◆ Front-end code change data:
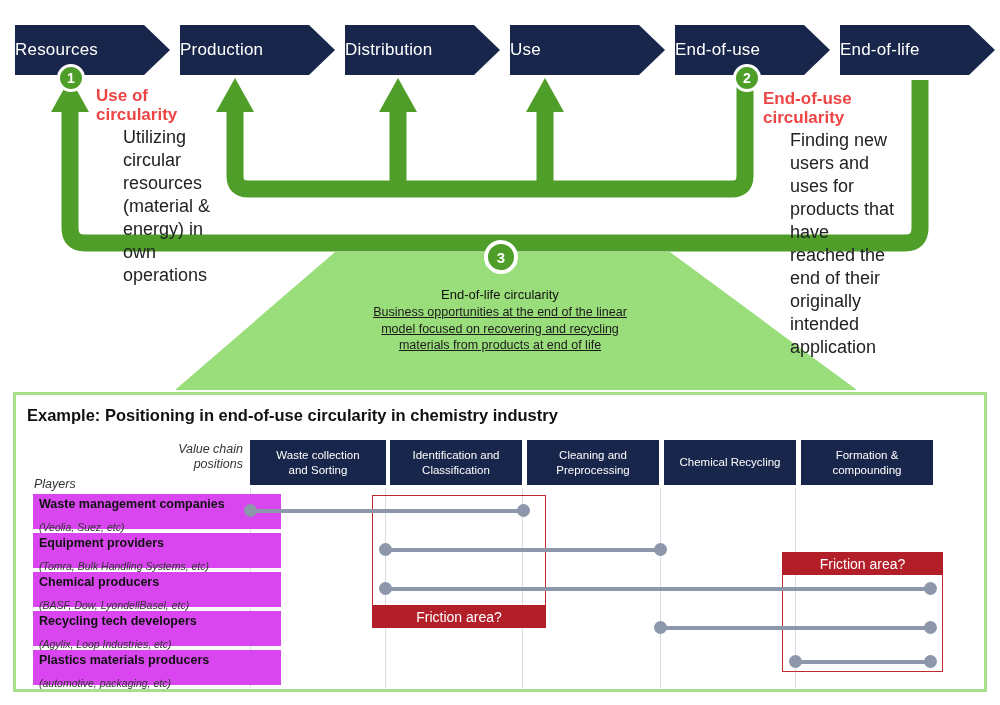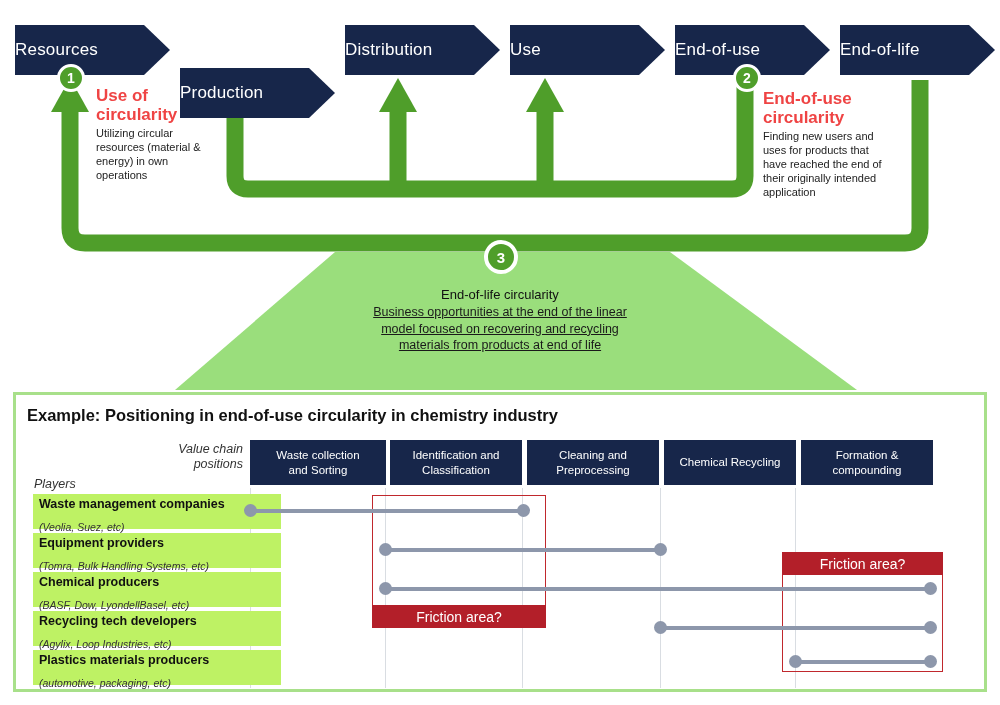--- a/index.html
+++ b/index.html
@@ -98,7 +98,7 @@
   <div class="chev" style="left:15px;width:155px;">
     <span>Resources</span>
   </div>
-  <div class="chev" style="left:180px;width:155px;margin-top:43px;">
+  <div class="chev" style="left:180px;width:155px;">
     <span>Production</span>
   </div>
   <div class="chev" style="left:345px;width:155px;">

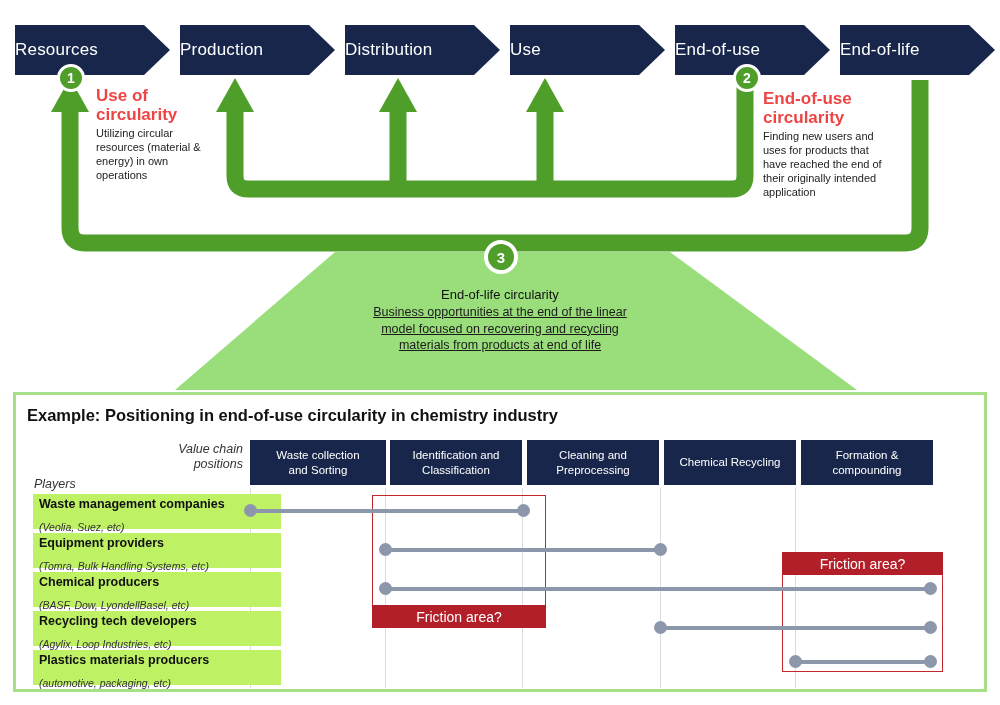--- a/index.html
+++ b/index.html
@@ -32,7 +32,7 @@
   
   .callout{position:absolute;z-index:25;}
   .callout .ttl{font-size:17px;font-weight:bold;line-height:1.12;color:#ef4444;}
-  .callout .bdy{font-size:11px;line-height:1.28;color:#222;margin-top:2px;}
+  .callout .bdy{font-size:18px;line-height:1.28;color:#222;margin-top:2px;margin-left:27px;}
 
   
   .eol-title{position:absolute;z-index:26;text-align:center;width:340px;left:330px;top:287px;}

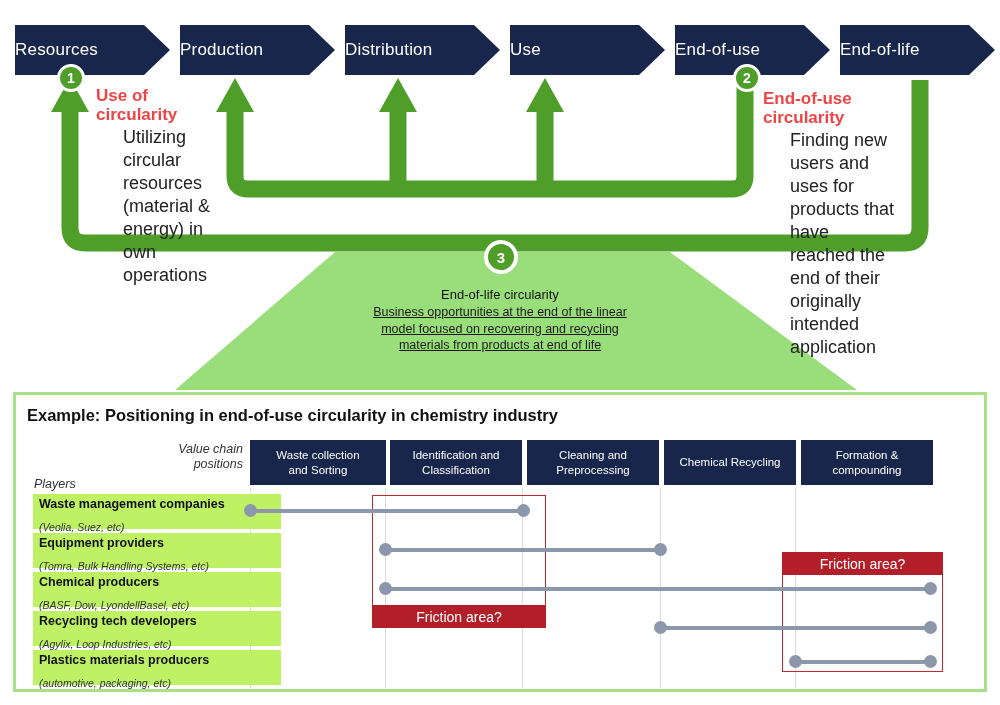--- a/index.html
+++ b/index.html
@@ -56,7 +56,7 @@
     display:flex;align-items:center;justify-content:center;box-sizing:border-box;padding:0 4px;
   }
   .rowbox{
-    position:absolute;left:33px;width:248px;background:#bef264;box-sizing:border-box;
+    position:absolute;left:33px;width:248px;background:#d946ef;box-sizing:border-box;
     padding:3px 6px 2px 6px;
   }
   .rowbox .rn{font-size:12.5px;font-weight:bold;color:#111;line-height:1.15;}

◆ The problem:
Nothing but an exact copy of the data, without its images, should make up your answer.

◆ Answer to this problem:
--- a/index.html
+++ b/index.html
@@ -98,7 +98,7 @@
   <div class="chev" style="left:15px;width:155px;">
     <span>Resources</span>
   </div>
-  <div class="chev" style="left:180px;width:155px;margin-top:43px;">
+  <div class="chev" style="left:180px;width:155px;">
     <span>Production</span>
   </div>
   <div class="chev" style="left:345px;width:155px;">

--- a/index.html
+++ b/index.html
@@ -32,7 +32,7 @@
   
   .callout{position:absolute;z-index:25;}
   .callout .ttl{font-size:17px;font-weight:bold;line-height:1.12;color:#ef4444;}
-  .callout .bdy{font-size:11px;line-height:1.28;color:#222;margin-top:2px;}
+  .callout .bdy{font-size:18px;line-height:1.28;color:#222;margin-top:2px;margin-left:27px;}
 
   
   .eol-title{position:absolute;z-index:26;text-align:center;width:340px;left:330px;top:287px;}

--- a/index.html
+++ b/index.html
@@ -56,7 +56,7 @@
     display:flex;align-items:center;justify-content:center;box-sizing:border-box;padding:0 4px;
   }
   .rowbox{
-    position:absolute;left:33px;width:248px;background:#bef264;box-sizing:border-box;
+    position:absolute;left:33px;width:248px;background:#d946ef;box-sizing:border-box;
     padding:3px 6px 2px 6px;
   }
   .rowbox .rn{font-size:12.5px;font-weight:bold;color:#111;line-height:1.15;}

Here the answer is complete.